Activity:
Reproduce exactly the lines below from the one containing "total: 13898.01 -> 13449.25" through the one containing "quote number: E2021/731 -> E2021/713", including both, and nothing else.

*** Data in this exercise ***

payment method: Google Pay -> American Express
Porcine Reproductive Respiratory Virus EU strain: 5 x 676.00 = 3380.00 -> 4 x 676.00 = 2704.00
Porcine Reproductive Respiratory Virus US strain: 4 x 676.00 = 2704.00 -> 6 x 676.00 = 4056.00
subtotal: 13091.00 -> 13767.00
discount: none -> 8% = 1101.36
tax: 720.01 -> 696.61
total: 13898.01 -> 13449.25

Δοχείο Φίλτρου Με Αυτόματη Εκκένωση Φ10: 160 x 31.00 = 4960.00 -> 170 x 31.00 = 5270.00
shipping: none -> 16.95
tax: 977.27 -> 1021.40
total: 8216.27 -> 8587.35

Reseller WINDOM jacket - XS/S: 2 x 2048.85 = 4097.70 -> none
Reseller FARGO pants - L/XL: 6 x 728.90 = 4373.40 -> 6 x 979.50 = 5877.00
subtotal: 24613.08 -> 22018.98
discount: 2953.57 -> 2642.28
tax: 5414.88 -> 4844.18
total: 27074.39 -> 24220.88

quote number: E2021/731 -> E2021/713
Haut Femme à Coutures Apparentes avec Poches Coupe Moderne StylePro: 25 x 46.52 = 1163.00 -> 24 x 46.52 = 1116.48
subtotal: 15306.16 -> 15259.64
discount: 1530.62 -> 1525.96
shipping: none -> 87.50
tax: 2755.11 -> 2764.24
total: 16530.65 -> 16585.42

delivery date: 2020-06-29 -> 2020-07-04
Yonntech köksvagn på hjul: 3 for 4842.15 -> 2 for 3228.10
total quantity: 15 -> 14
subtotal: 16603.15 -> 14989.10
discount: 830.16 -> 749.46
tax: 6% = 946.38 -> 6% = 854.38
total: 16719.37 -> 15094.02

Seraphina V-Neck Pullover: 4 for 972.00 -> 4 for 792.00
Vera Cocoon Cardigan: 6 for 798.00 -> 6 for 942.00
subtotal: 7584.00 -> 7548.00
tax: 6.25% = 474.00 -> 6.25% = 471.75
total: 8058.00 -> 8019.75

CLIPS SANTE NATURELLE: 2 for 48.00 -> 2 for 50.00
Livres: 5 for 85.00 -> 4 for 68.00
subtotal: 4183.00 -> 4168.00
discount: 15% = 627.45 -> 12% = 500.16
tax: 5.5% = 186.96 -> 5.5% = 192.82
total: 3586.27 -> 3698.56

*** End of Data in this exercise ***

Solution to the problem:
total: 13898.01 -> 13449.25

Δοχείο Φίλτρου Με Αυτόματη Εκκένωση Φ10: 160 x 31.00 = 4960.00 -> 170 x 31.00 = 5270.00
shipping: none -> 16.95
tax: 977.27 -> 1021.40
total: 8216.27 -> 8587.35

Reseller WINDOM jacket - XS/S: 2 x 2048.85 = 4097.70 -> none
Reseller FARGO pants - L/XL: 6 x 728.90 = 4373.40 -> 6 x 979.50 = 5877.00
subtotal: 24613.08 -> 22018.98
discount: 2953.57 -> 2642.28
tax: 5414.88 -> 4844.18
total: 27074.39 -> 24220.88

quote number: E2021/731 -> E2021/713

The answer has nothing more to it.